Source records Block Start

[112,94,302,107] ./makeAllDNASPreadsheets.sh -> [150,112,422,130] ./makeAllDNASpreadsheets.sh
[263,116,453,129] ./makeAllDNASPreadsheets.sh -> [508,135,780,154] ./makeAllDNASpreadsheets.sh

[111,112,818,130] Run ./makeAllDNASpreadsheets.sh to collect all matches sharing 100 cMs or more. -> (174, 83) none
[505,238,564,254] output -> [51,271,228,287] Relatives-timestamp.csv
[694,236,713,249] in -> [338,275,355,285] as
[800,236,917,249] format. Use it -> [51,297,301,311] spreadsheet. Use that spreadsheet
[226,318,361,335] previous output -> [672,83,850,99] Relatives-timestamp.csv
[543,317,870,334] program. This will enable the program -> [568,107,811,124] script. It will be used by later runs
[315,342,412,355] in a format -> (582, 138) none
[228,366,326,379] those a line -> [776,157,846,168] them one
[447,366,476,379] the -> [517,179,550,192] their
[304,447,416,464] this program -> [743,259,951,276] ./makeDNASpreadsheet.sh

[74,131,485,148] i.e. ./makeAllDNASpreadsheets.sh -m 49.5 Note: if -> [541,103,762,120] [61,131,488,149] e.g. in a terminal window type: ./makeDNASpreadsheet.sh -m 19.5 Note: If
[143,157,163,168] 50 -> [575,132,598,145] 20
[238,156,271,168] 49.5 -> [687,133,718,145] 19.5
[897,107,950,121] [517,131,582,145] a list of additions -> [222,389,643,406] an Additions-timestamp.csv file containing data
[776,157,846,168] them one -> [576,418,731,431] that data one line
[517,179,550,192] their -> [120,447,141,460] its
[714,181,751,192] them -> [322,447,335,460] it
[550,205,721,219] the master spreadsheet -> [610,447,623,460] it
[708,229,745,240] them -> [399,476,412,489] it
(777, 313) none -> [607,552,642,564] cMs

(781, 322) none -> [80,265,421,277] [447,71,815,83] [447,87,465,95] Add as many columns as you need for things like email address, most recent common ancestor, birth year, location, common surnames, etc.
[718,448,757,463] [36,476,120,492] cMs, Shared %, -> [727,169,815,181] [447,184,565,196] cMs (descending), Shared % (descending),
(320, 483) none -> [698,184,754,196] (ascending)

Source records Block End

What you will do: Write the entries above out again. Match them exactly.

Task response:
[112,94,302,107] ./makeAllDNASPreadsheets.sh -> [150,112,422,130] ./makeAllDNASpreadsheets.sh
[263,116,453,129] ./makeAllDNASPreadsheets.sh -> [508,135,780,154] ./makeAllDNASpreadsheets.sh

[111,112,818,130] Run ./makeAllDNASpreadsheets.sh to collect all matches sharing 100 cMs or more. -> (174, 83) none
[505,238,564,254] output -> [51,271,228,287] Relatives-timestamp.csv
[694,236,713,249] in -> [338,275,355,285] as
[800,236,917,249] format. Use it -> [51,297,301,311] spreadsheet. Use that spreadsheet
[226,318,361,335] previous output -> [672,83,850,99] Relatives-timestamp.csv
[543,317,870,334] program. This will enable the program -> [568,107,811,124] script. It will be used by later runs
[315,342,412,355] in a format -> (582, 138) none
[228,366,326,379] those a line -> [776,157,846,168] them one
[447,366,476,379] the -> [517,179,550,192] their
[304,447,416,464] this program -> [743,259,951,276] ./makeDNASpreadsheet.sh

[74,131,485,148] i.e. ./makeAllDNASpreadsheets.sh -m 49.5 Note: if -> [541,103,762,120] [61,131,488,149] e.g. in a terminal window type: ./makeDNASpreadsheet.sh -m 19.5 Note: If
[143,157,163,168] 50 -> [575,132,598,145] 20
[238,156,271,168] 49.5 -> [687,133,718,145] 19.5
[897,107,950,121] [517,131,582,145] a list of additions -> [222,389,643,406] an Additions-timestamp.csv file containing data
[776,157,846,168] them one -> [576,418,731,431] that data one line
[517,179,550,192] their -> [120,447,141,460] its
[714,181,751,192] them -> [322,447,335,460] it
[550,205,721,219] the master spreadsheet -> [610,447,623,460] it
[708,229,745,240] them -> [399,476,412,489] it
(777, 313) none -> [607,552,642,564] cMs

(781, 322) none -> [80,265,421,277] [447,71,815,83] [447,87,465,95] Add as many columns as you need for things like email address, most recent common ancestor, birth year, location, common surnames, etc.
[718,448,757,463] [36,476,120,492] cMs, Shared %, -> [727,169,815,181] [447,184,565,196] cMs (descending), Shared % (descending),
(320, 483) none -> [698,184,754,196] (ascending)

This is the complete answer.